L'OVPI a conservé des témoignages qui attestent que des dérives ont eu lieu dans la cité phocéenne. Dans son rapport d'activité de 2008-2009, l'Observatoire publie un chapitre consacré aux interpellations : le témoignage du 19 mai 2008, à Marseille, illustre le cas d'une interpellation qui semble avoir pour seul motif le désir de grossir les chiffres des expulsions.
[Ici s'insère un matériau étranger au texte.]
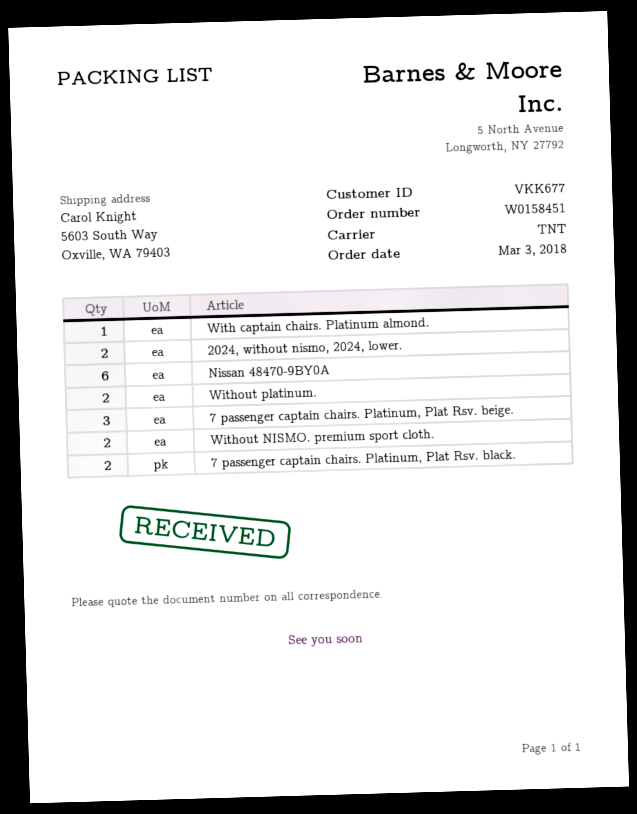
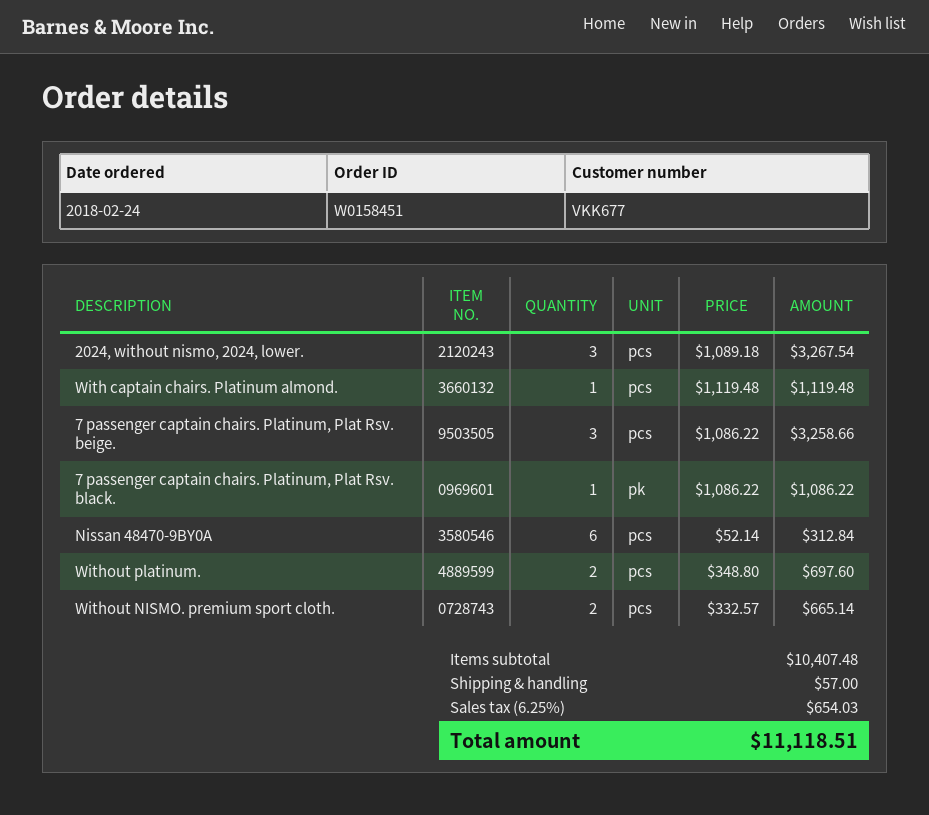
order date: 2018-03-03 -> 2018-02-24
2024, without nismo, 2024, lower.: 2 -> 3
7 passenger captain chairs. Platinum, Plat Rsv. black.: 2 -> 1

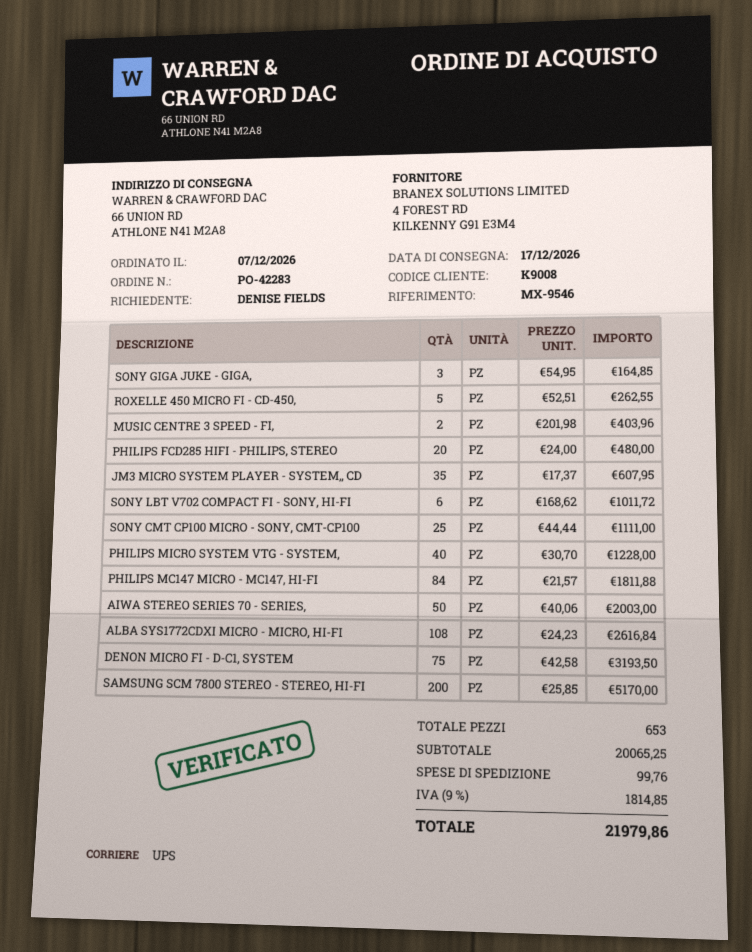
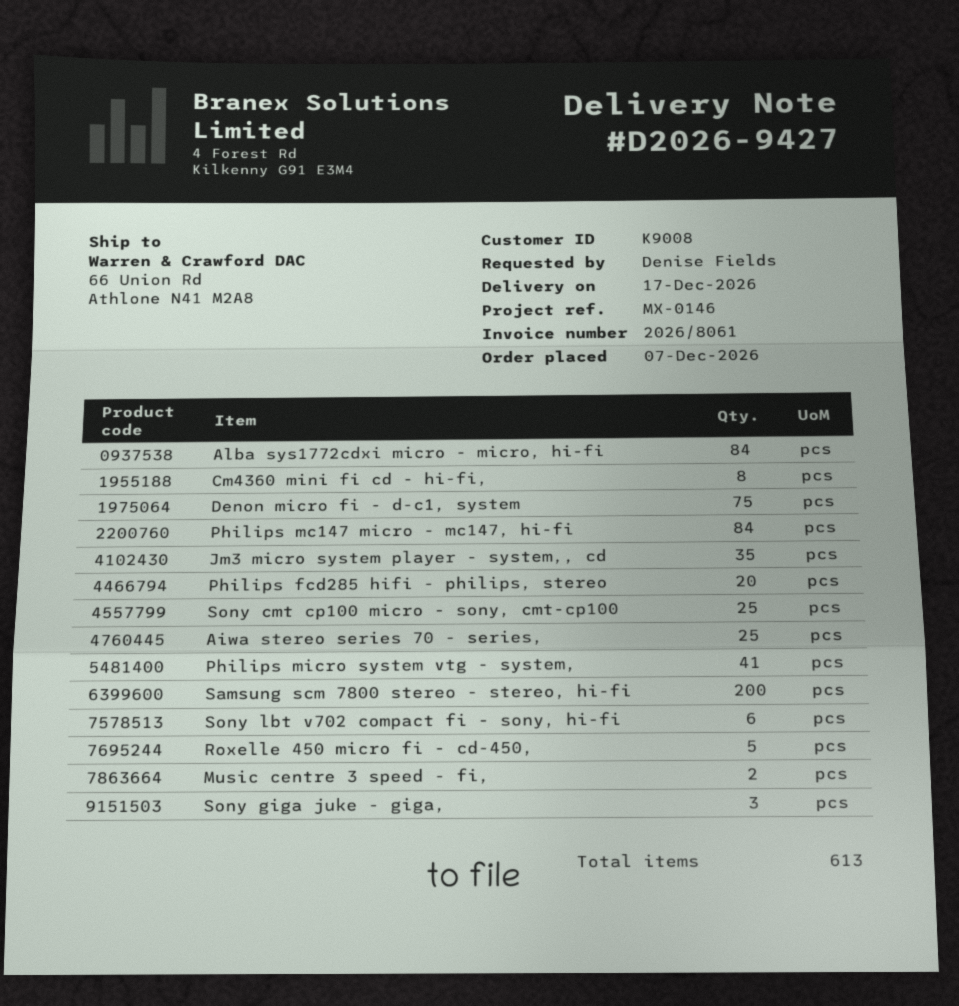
reference: MX-9546 -> MX-0146
PHILIPS MICRO SYSTEM VTG - SYSTEM,: 40 -> 41
AIWA STEREO SERIES 70 - SERIES,: 50 -> 25
ALBA SYS1772CDXI MICRO - MICRO, HI-FI: 108 -> 84
Cm4360 mini fi cd - hi-fi,: none -> 8
total quantity: 653 -> 613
Celle-ci est intervenue auprès d'une personne qui allait récupérer son enfant à la crèche et se dirigeait vers une borne de vélo. Encerclée par quatre policiers, elle a décliné son identité au moyen d'une carte de bus, ne possédant pas sa carte d'identité sur elle. Les policiers lui ont demandé de les suivre pour vérification, ce qu'elle a accepté. La personne a demandé pour quelle raison elle se faisait contrôler, mais n'a obtenu aucune réponse. S'en sont suivi des violences, de l'étranglement à l'aide d'une matraque aux insultes rapportées : « ta gueule, tu représentes une prime de cent euros pour nous […] va te faire, bougnoule ». Le témoin a en outre été mis en garde à vue pour « rébellion, résistance avec violence aux policiers et refus de décliner son identité », ce qu'il nie auprès de l'OVPI.
Une proposition de loi relative aux contrôles d'identité a été déposée au Sénat le 16 octobre dernier. Le texte vise à modifier l'article 78-2 du Code de procédure pénal, afin que les contrôles de police soient justifiés par des « raisons objectives et individualisées de soupçonner » les personnes arrêtées.